(Records excerpted from a collection)
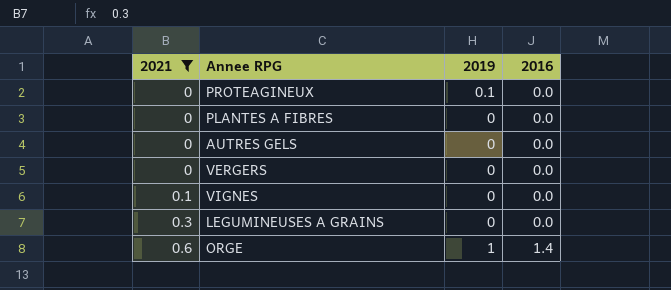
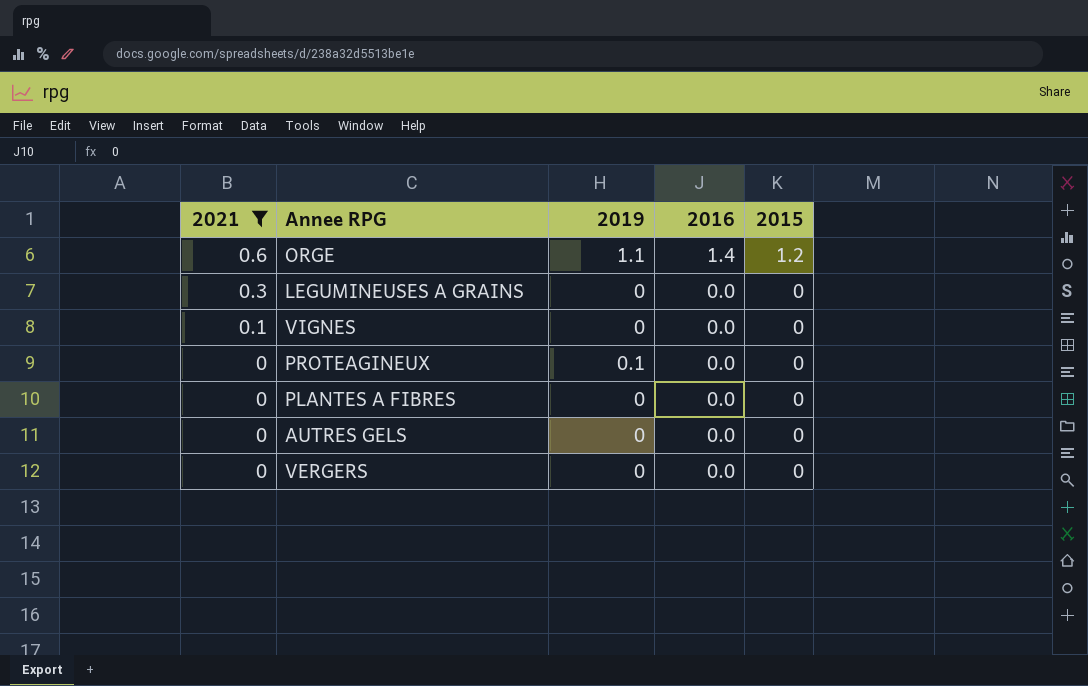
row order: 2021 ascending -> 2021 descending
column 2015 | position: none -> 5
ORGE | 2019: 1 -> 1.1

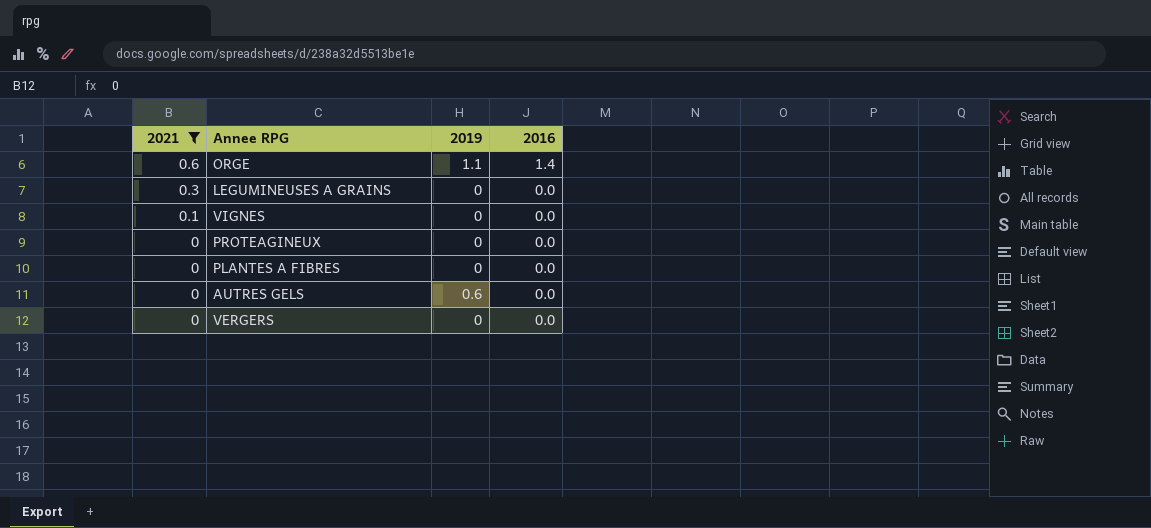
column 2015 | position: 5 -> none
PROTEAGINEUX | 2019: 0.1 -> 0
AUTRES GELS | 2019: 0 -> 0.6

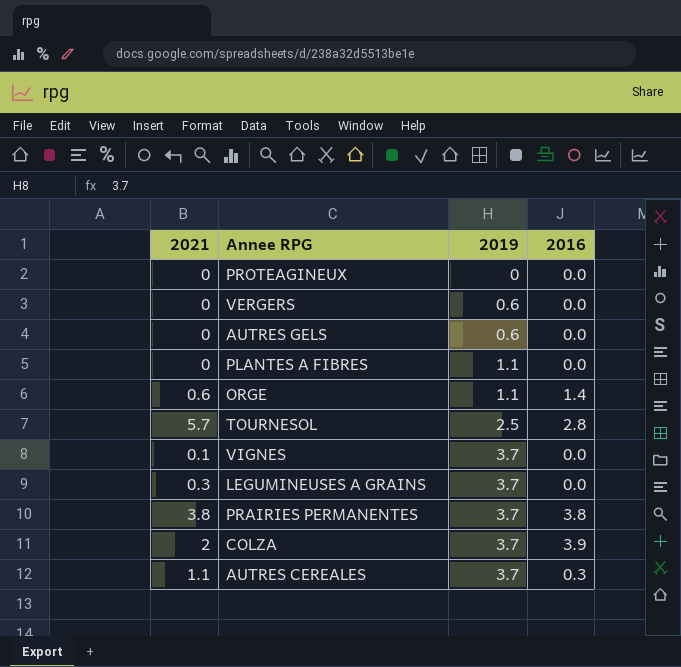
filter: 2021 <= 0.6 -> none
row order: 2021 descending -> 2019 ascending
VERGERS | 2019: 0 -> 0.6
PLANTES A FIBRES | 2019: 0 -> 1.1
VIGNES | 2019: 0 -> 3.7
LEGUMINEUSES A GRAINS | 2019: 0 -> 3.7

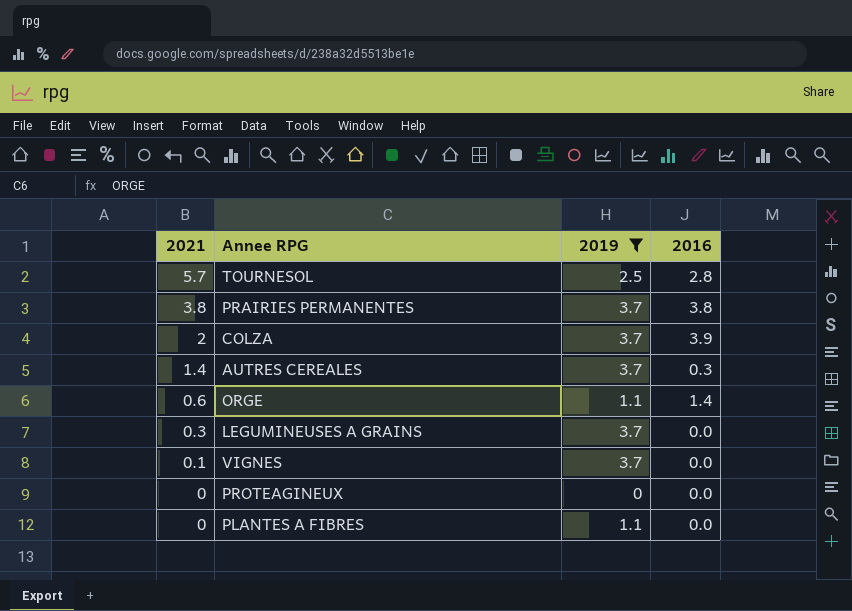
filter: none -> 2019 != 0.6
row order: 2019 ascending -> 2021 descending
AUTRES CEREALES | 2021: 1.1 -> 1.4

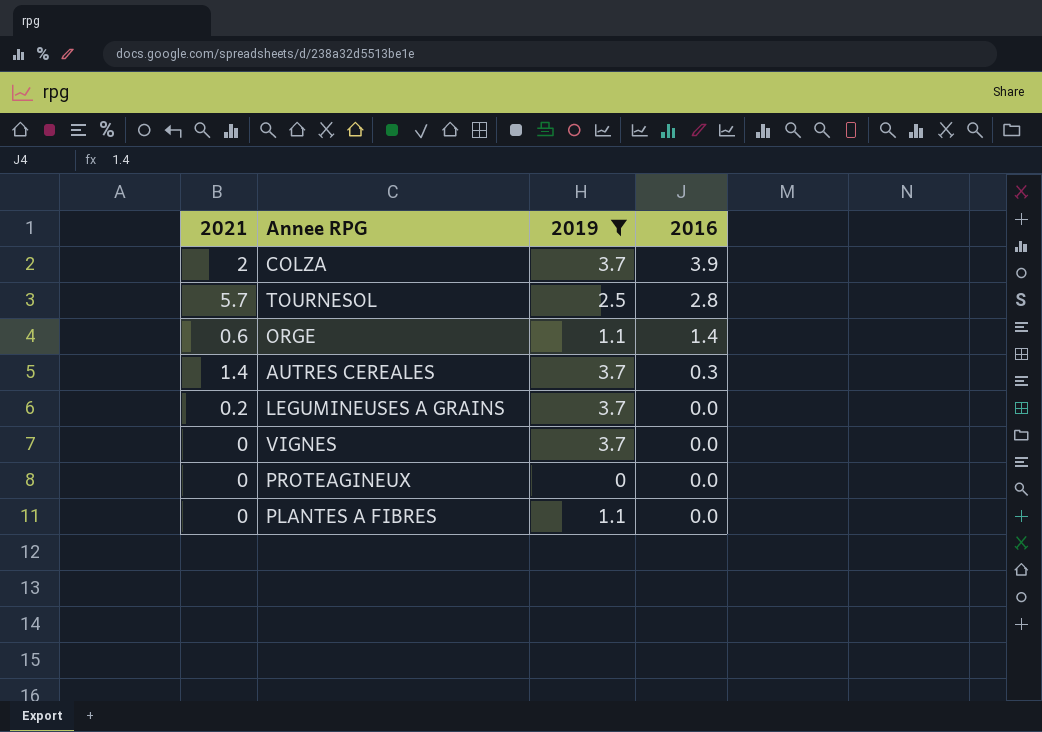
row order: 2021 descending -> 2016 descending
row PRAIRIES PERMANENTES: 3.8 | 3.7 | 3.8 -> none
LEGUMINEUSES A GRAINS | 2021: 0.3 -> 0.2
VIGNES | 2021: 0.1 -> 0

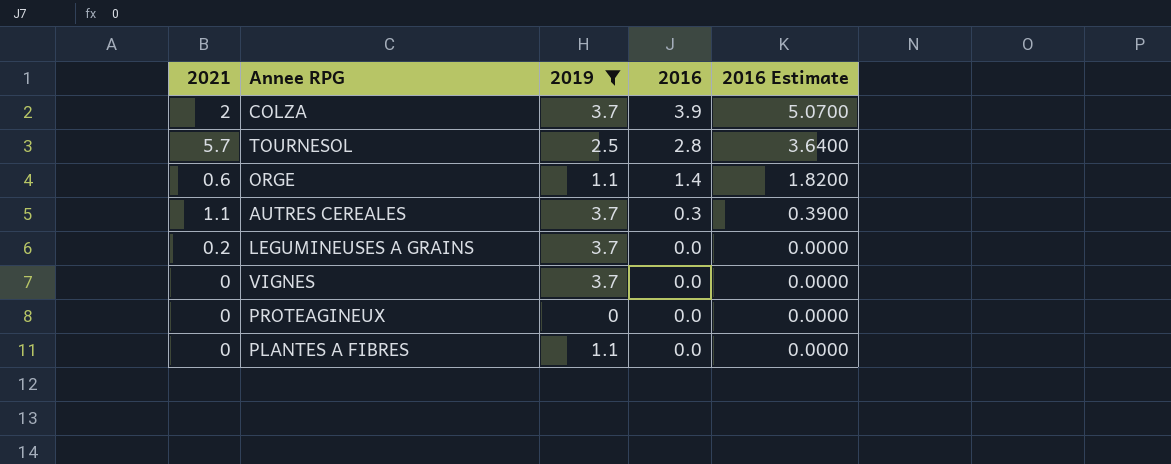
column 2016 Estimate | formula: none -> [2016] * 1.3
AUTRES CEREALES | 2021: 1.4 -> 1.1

---

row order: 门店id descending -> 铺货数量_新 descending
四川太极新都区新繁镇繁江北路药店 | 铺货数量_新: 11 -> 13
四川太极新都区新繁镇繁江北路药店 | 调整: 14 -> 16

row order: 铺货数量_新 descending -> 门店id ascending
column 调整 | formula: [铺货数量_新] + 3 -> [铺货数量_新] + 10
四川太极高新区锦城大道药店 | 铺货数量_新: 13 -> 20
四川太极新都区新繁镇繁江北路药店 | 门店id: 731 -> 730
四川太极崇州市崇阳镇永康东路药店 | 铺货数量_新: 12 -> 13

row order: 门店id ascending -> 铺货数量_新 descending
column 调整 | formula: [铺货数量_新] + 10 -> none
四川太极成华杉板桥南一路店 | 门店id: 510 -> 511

__ACTIVITY__: Give back the exact lines above, running from the one that has "row PRAIRIES PERMANENTES: 3.8" through the one that has "AUTRES CEREALES | 2021: 1.4 -> 1.1", with nothing added and no pictures.

__RESULT FOR THIS EXERCISE__:
row PRAIRIES PERMANENTES: 3.8 | 3.7 | 3.8 -> none
LEGUMINEUSES A GRAINS | 2021: 0.3 -> 0.2
VIGNES | 2021: 0.1 -> 0

column 2016 Estimate | formula: none -> [2016] * 1.3
AUTRES CEREALES | 2021: 1.4 -> 1.1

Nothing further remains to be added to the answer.